Le monde entier semble suspendu aux bulletins de santé fournis par la Mediclinic de Pretoria sur l'état de santé de Nelson Mandela. Comme si tout pouvait encore basculer et que l'annonce de la mort de celui qui symbolise plus que tout le combat des noirs, risquait de faire ressurgir les vieux démons de l'apartheid. Barack Obama l’a bien senti et sa présence en Afrique du sud, elle aussi chargée de symbole, confirme le soutien de la communauté internationale au processus de normalisation des rapports entre les noirs et les blancs partout sur la planète.
La tâche était immense pour celui qui a passé 18 ans de sa vie au bagne de Robben Island. Tant était grand le désir de vengeance de cette communauté noire, opprimée, maltraitée, méprisée. Mandela a su garder la tête froide et souvent, contre l’avis de ses propres compagnons, c’est la main qu’il a tendu.

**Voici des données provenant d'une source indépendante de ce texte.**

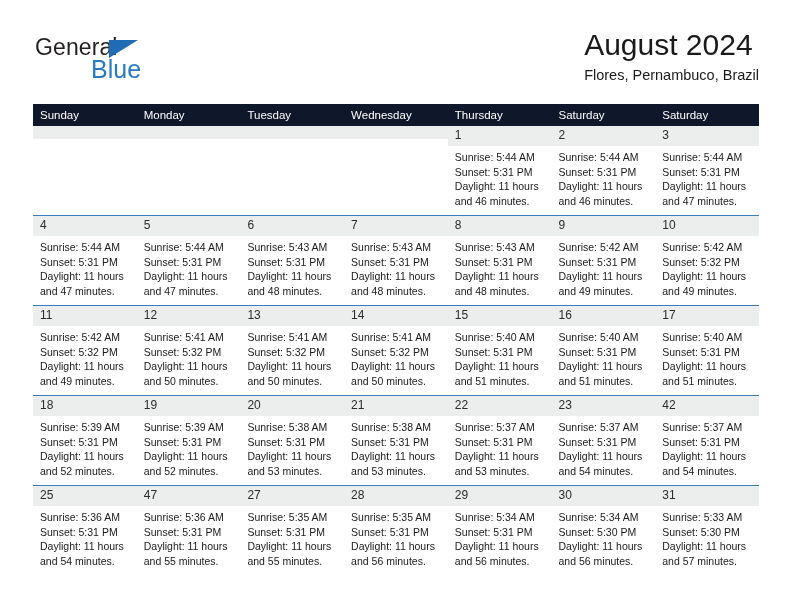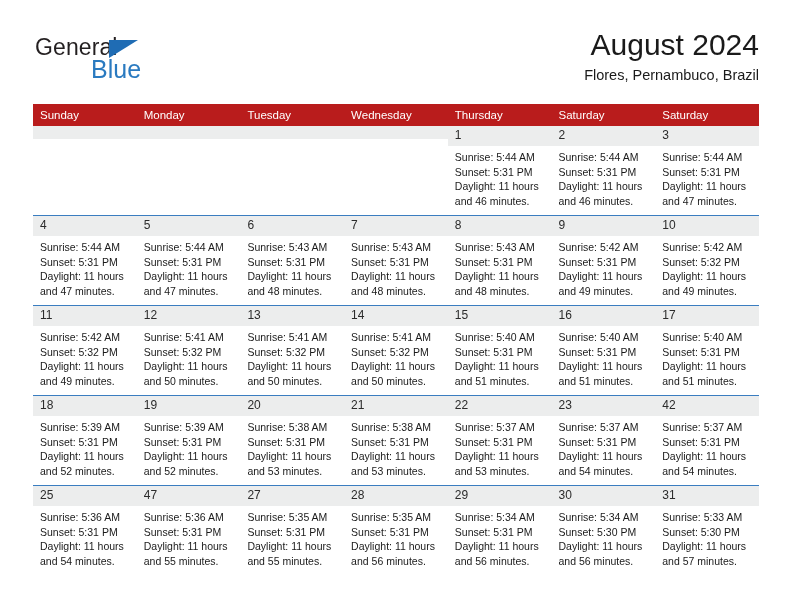--- a/index.html
+++ b/index.html
@@ -68,7 +68,6 @@
     position: absolute;
     right: 0;
     top: 0;
-    text-align: right;
     margin-left: 46px;
   }
   .cal-title {

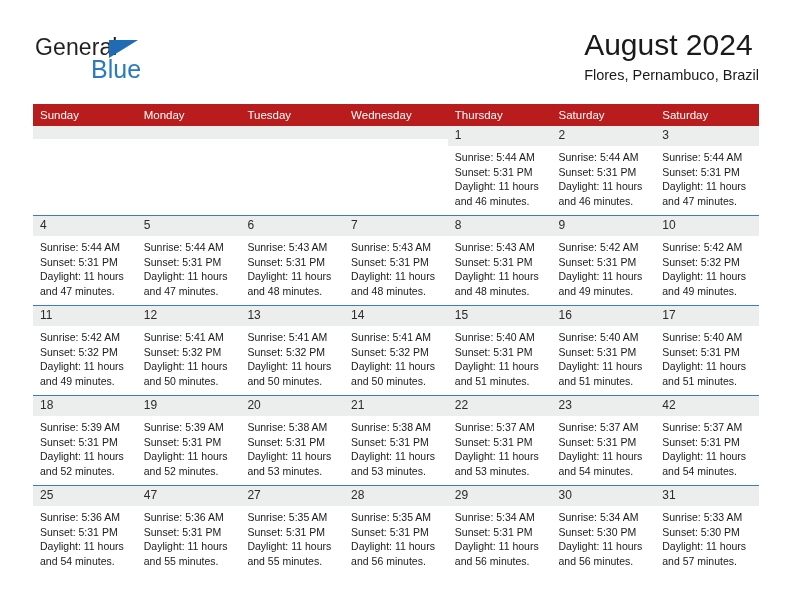--- a/index.html
+++ b/index.html
@@ -98,7 +98,7 @@
     width: 726px;
   }
   table.cal th {
-    background: #b91c1c;
+    background: #0f172a;
     color: #ffffff;
     font-size: 11.5px;
     font-weight: normal;

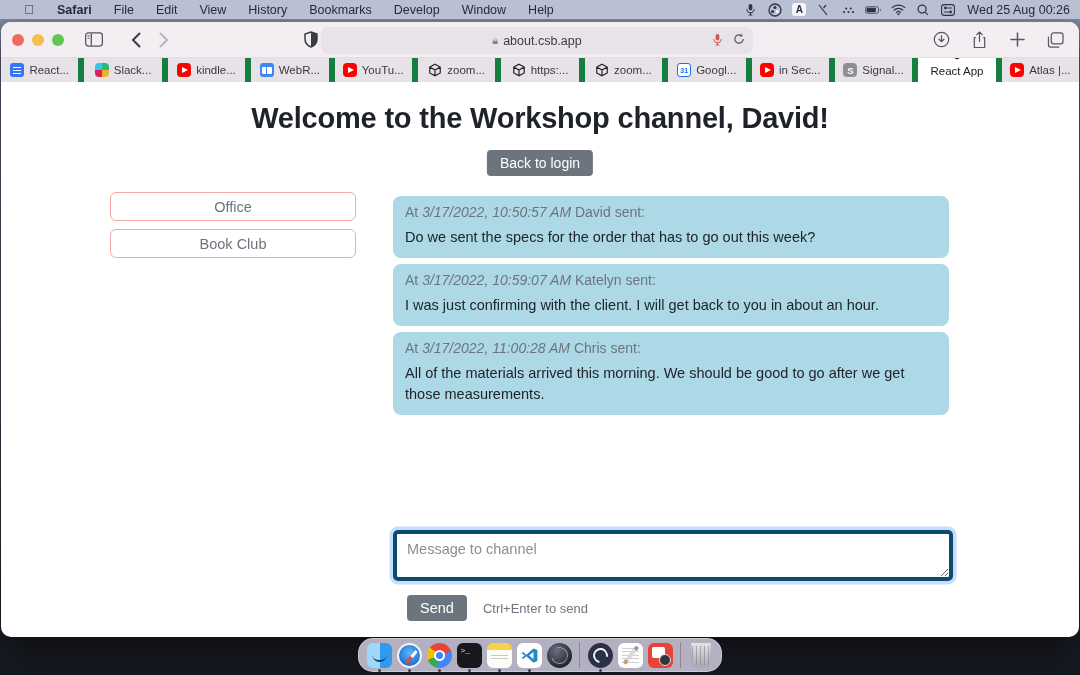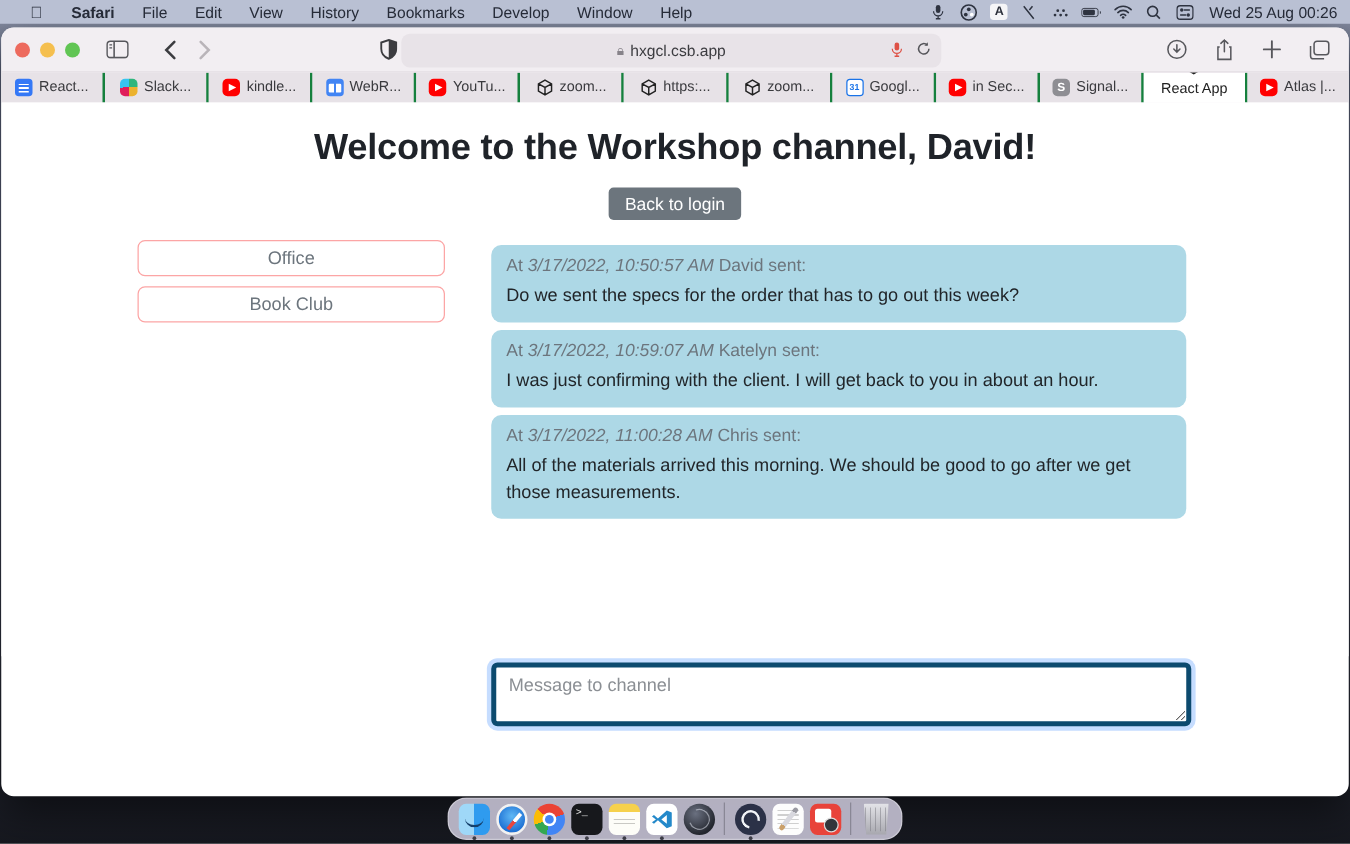--- a/index.html
+++ b/index.html
@@ -257,7 +257,7 @@
     </span>
     <div class="addressbar">
       <span class="lock">🔒︎</span>
-      <span>hxgcl.csb.app</span>
+      <span>about.csb.app</span>
       <span class="bar-mic">
         <svg width="11" height="13" viewBox="0 0 12 14">
             <rect x="4" y="1" width="4" height="7" rx="2" fill="#de5146"></rect>

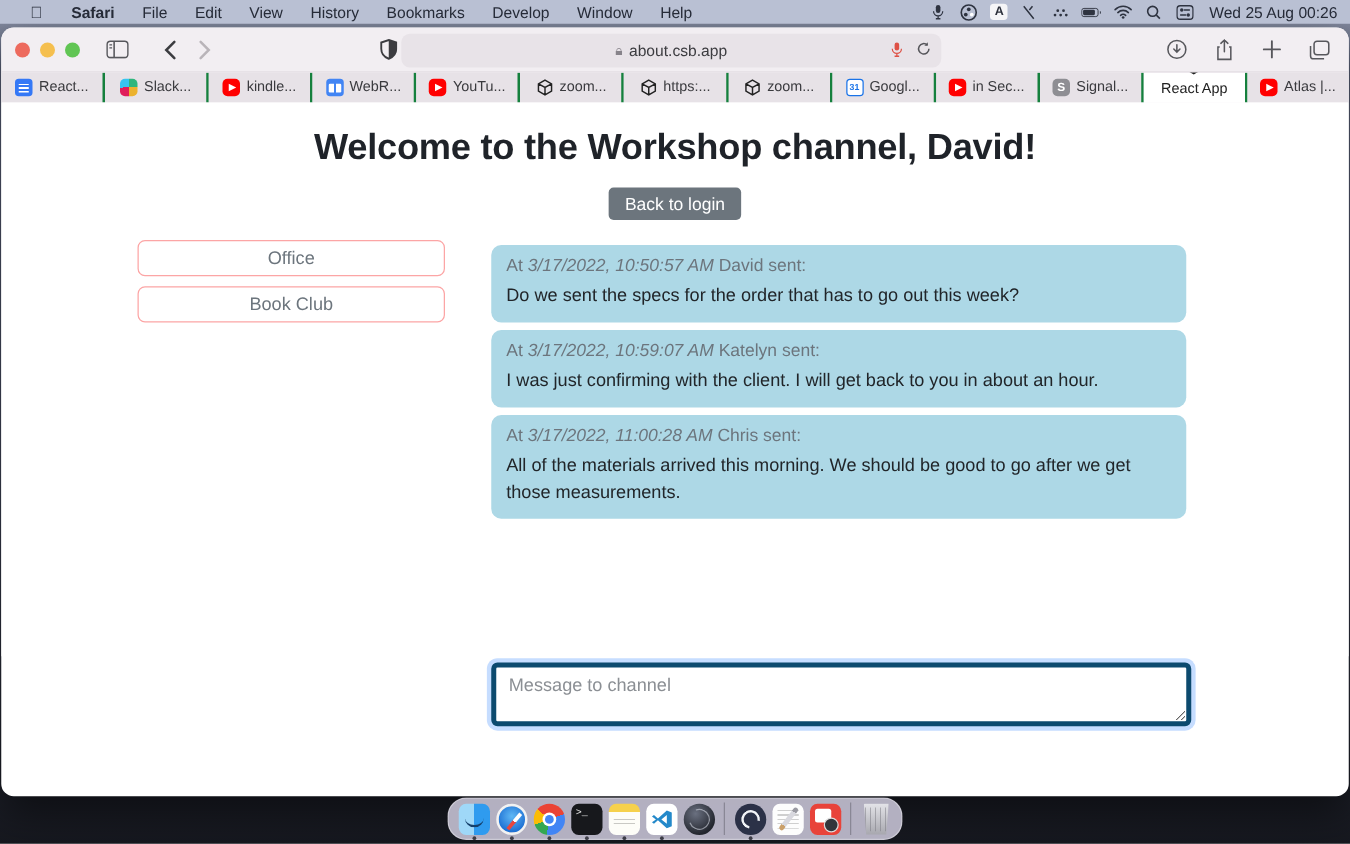--- a/index.html
+++ b/index.html
@@ -45,7 +45,7 @@
   
   .tabstrip { height:24px; display:flex; background:#ebe6eb; }
   .tab { flex:1 1 0; display:flex; align-items:center; justify-content:center; gap:5px;
-    font-size:11.5px; color:#3a3a3e; background:#e7e2e7; border-right:2px solid #15803d;
+    font-size:11.5px; color:#3a3a3e; background:#e7e2e7; border-right:6px solid #15803d;
     overflow:hidden; white-space:nowrap; }
   .tab:last-child { border-right:none; }
   .tab.active { background:#ffffff; color:#222;flex-direction:column; }

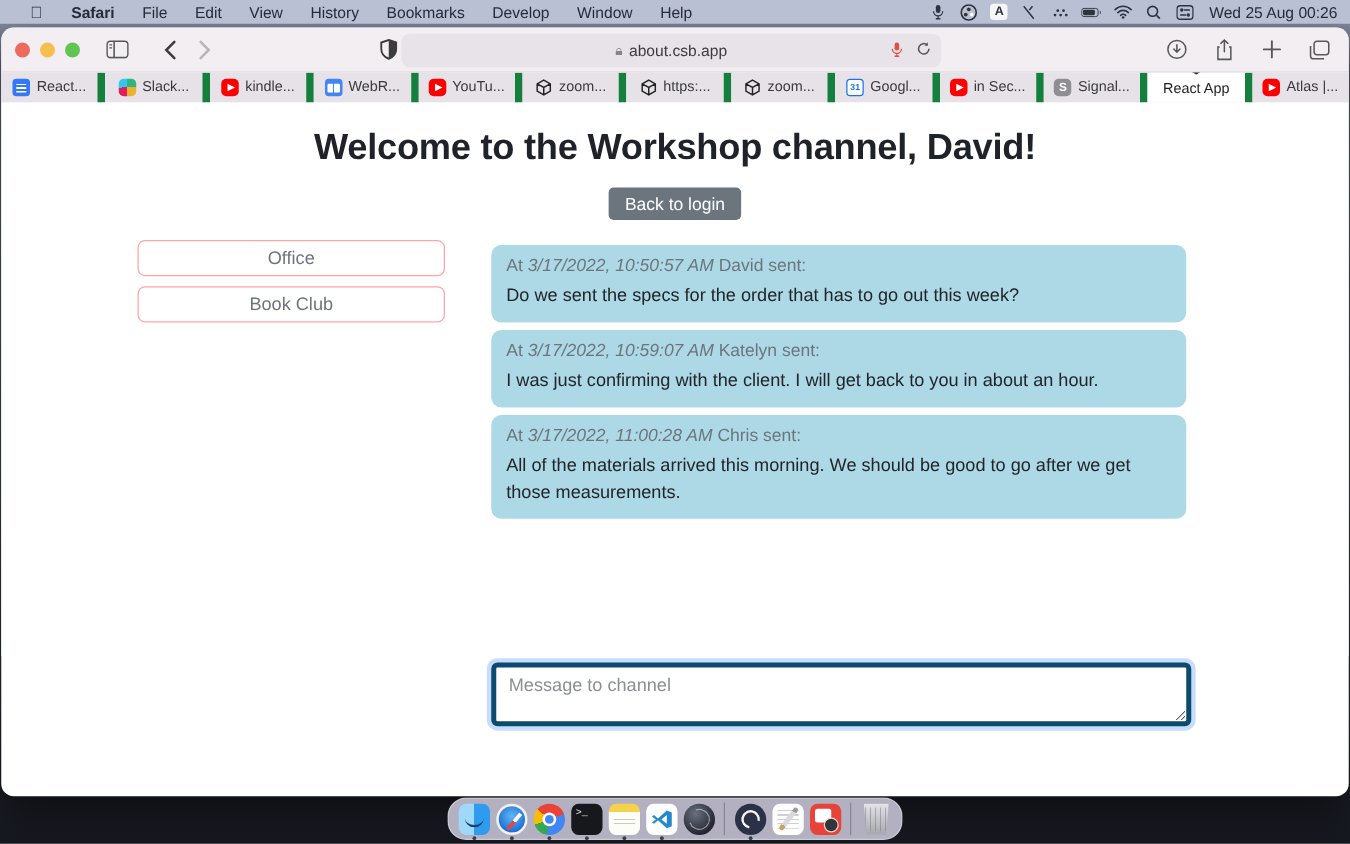--- a/index.html
+++ b/index.html
@@ -406,6 +406,10 @@
     <div class="composer">
       <textarea autofocus="" placeholder="Message to channel" style=""></textarea>
     </div>
+    <div class="send-row">
+      <button class="send-btn">Send</button>
+      <span class="send-hint">Ctrl+Enter to send</span>
+    </div>
   </div>
 </div>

Le très beau film « Invictus » au travers du rugby, sport privilégié des blancs, montre la finesse et l'intelligence de cet homme aux yeux si doux.
Dire que tout est parfait serait sottise. Des règlements de compte ont certainement eu lieu. La propre femme de Mandela, Winnie s’est trouvée accusée de violence et même de meurtre. La violence est permanente dans les villes comme Le Cap, mais comment peut-il en être autrement ? Il faut du temps, beaucoup de temps, pour gommer la haine contenue ou exprimée qui a marqué ces années d'horreur de l’apartheid.
Mandela va s’éteindre, le monde continuera cependant de tourner. Je garde pour ma part, l'espoir que la liberté sacrifiée de cet homme, que son humanité resteront marquées dans les mémoires. Que plus jamais et nul part sur la planète, l'on retrouve des bus réservés aux noirs et d'autres aux blancs.